To determine calcium scoring, Coronary Artery Calcium Scan employs  multidetector or multislice computerized tomography (CT) which is the use  of special x-ray equipment to produce multiple detailed pictures of the coronary arteries in order to determine if they are blocked or narrowed by the buildup of plaque. Calcium scoring measures the accumulation levels of plaque which consists of fats, cholesterol, calcium and other substances in the blood. The plaque gradually develops. If it significantly progresses, the sheet or patch of calcification can be clearly detected.   

 

Risks related to Coronary Artery Calcium Scan

Since this test takes only 10-15 minutes and uses very low dose of radiation (approximately 1 millisievert),  therefore risks or undesirable effects are considerably low. 

 

Instructions prior to the test

  • Food and fluid restrictions are not required.
  • Substances such as caffeinated beverages e.g. coffee and tea or medications that raise heart rate or pulse rate should be avoided.
  • Smoking must be avoided at least 4 hours before starting the test.
  • Patient gown is required to be worn during the test.
  • All accessories and jewelry in the neck and chest must be removed.


During the test

  • Electrocardiogram (EKG or ECK) is used to monitor and record heart rate and rhythms.
  • Patients are instructed to lie down on their backs and hold their breath for 2-10 seconds. During the test, patients should stay still in order to obtain highly clear images.
  • In case that patients develop a rapid or fast heartbeat, the cardiologist might consider administrating certain drugs to control their heart rate until it falls within normal range.
  • The entire process takes 10-15 minutes.


Instructions after the test

No special instruction is needed after the test.
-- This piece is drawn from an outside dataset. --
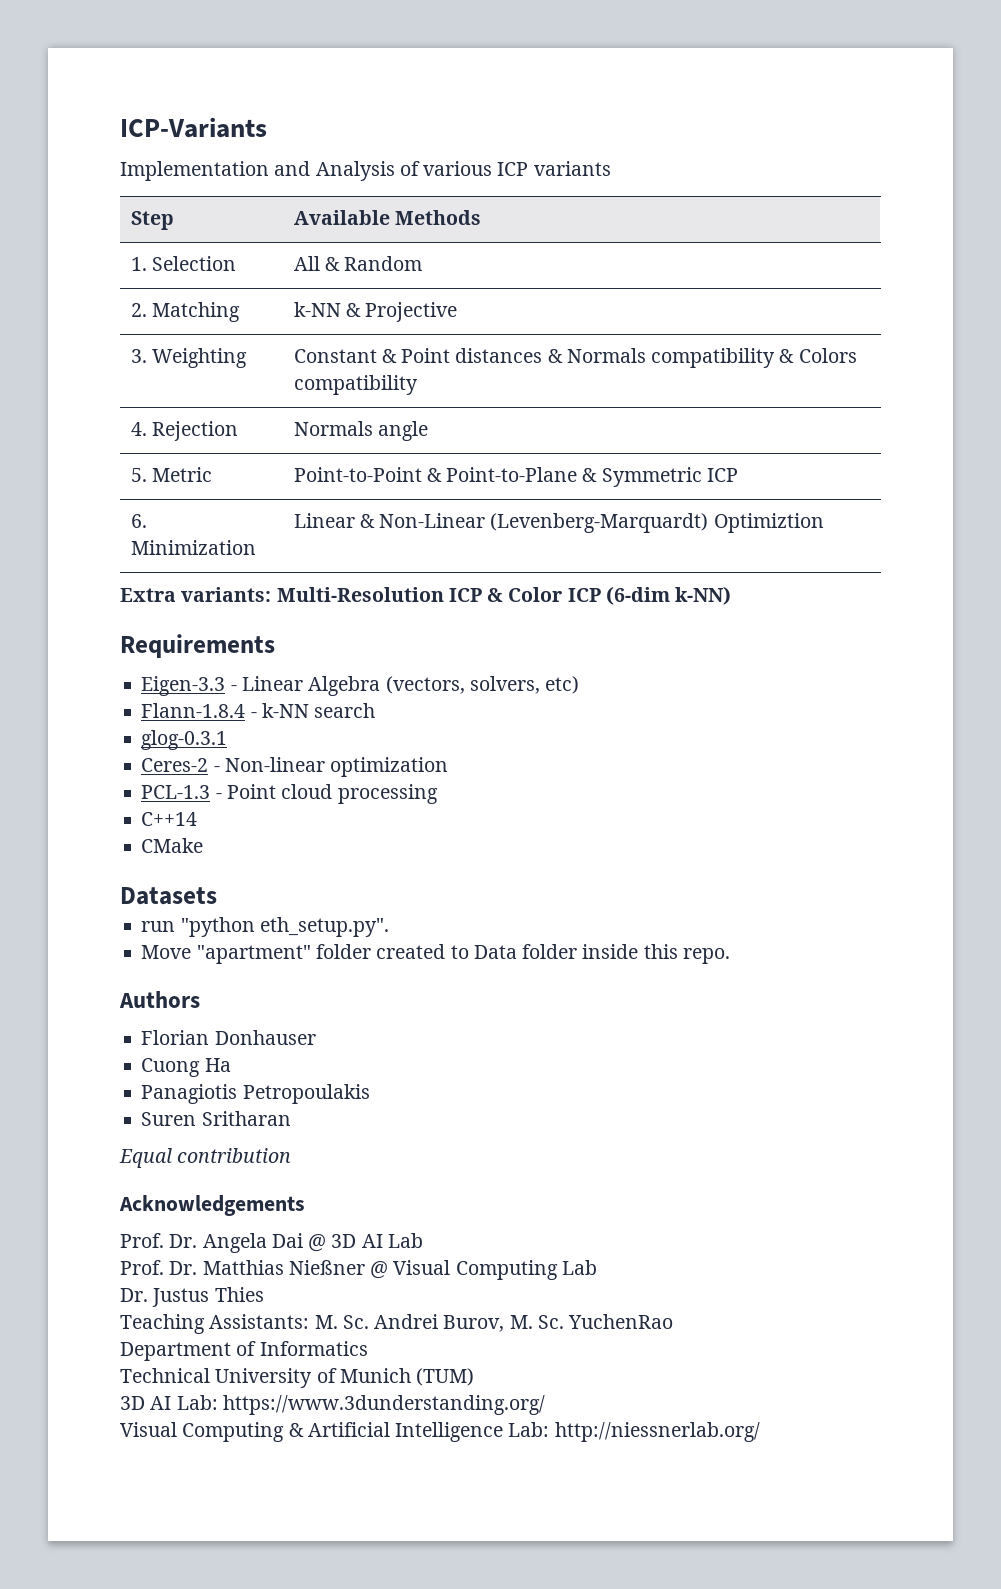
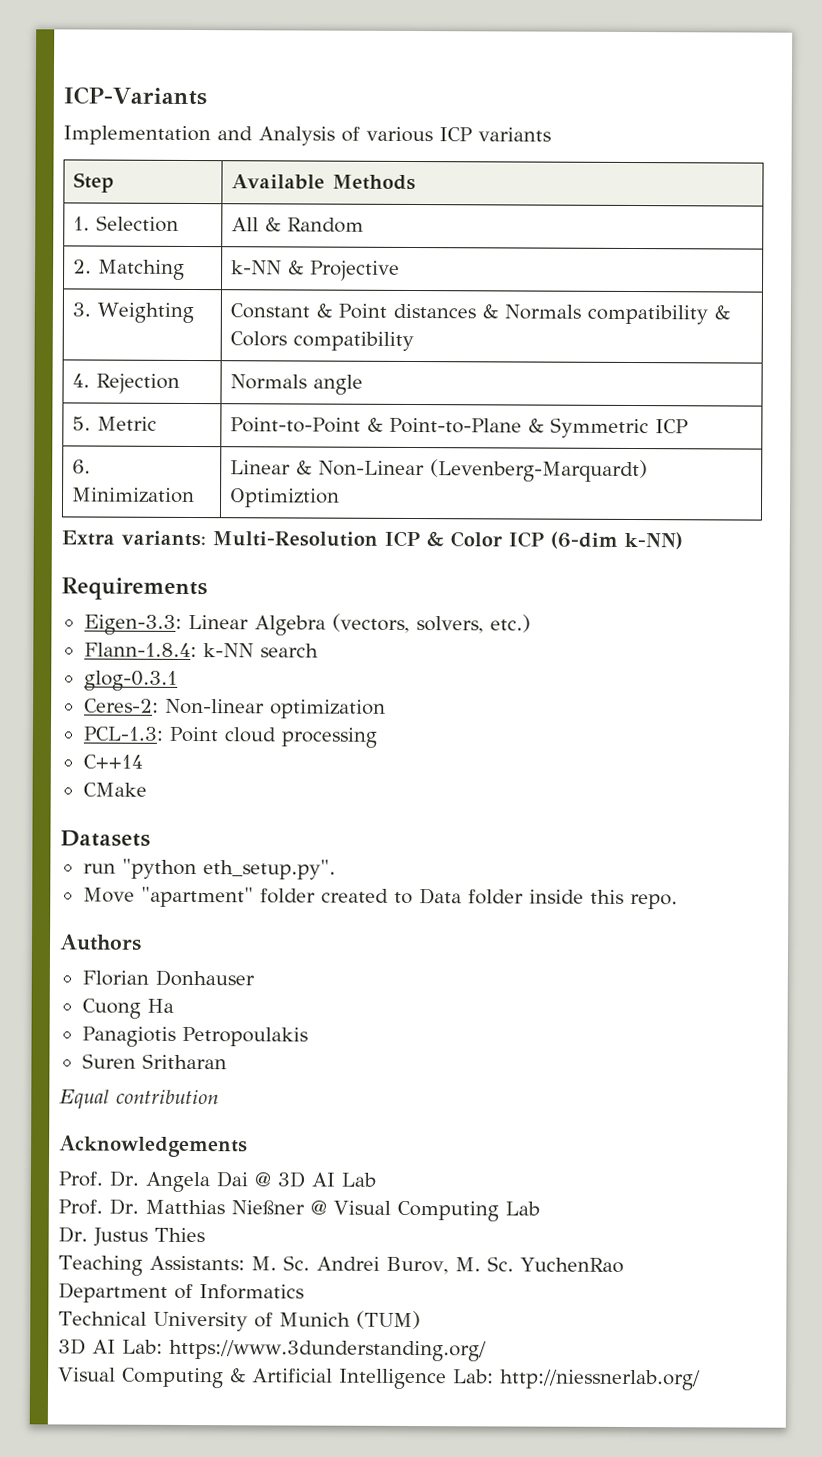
[141,676,237,696] Eigen-3.3 - -> [83,614,182,635] Eigen-3.3:
[545,676,580,694] [141,703,257,718] etc) // Flann-1.8.4 - -> [489,614,531,633] [83,642,197,658] etc.) // Flann-1.8.4:
[141,758,220,772] Ceres-2 - -> [83,698,159,713] Ceres-2:
[141,785,222,799] PCL-1.3 - -> [82,726,164,741] PCL-1.3:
Patients are allowed to continue their normal lives and activities. 

 

Interpretation of the test

The measurement of calcified plaque derived from the test is firmly correlated to the risk of developing coronary artery disease in the future. As the amount of calcium detected increases, the risk of heart attack relatively increases.  The interpretation of calcium scoring is principally made by using Agatston Score, a semi-automated tool to calculate a score based on the extent of coronary artery calcification detected by CT scan. Grading of coronary artery disease (based on total calcium score) includes:

  • Calcium score 0: No identifiable calcified plaque on the artery wall in the heart. The chance of heart attack or myocardial infarction and coronary artery disease with high degree of occlusion in the future is very low. Recommendation mainly involves the maintenance of healthy diet and lifestyle.   
  • Calcium score 1-100: A minimal to mild plaque burden is detected in the artery wall and the chance to develop coronary artery conditions is unlikely or considerably low. Maintenance healthy diet and lifestyle is fundamentally advised. 
  • Calcium score 101 – 400: A moderate plaque burden is detected on the lining of the artery wall and it possesses moderate to high risk of developing heart attack or myocardial infarction and coronary artery disease with high degree of occlusion. Besides significant lifestyle changes, certain medications are additionally suggested under close supervision of expert cardiologists.      
  • Calcium score greater than 400: An extensive plaque burden is found and atherosclerosis might be strongly indicated with extremely high risk of developing heart attack or myocardial infarction and coronary artery disease with high degree of occlusion. With or without symptoms, additional tests, interventions and treatments are further required under close supervision of expert cardiologists.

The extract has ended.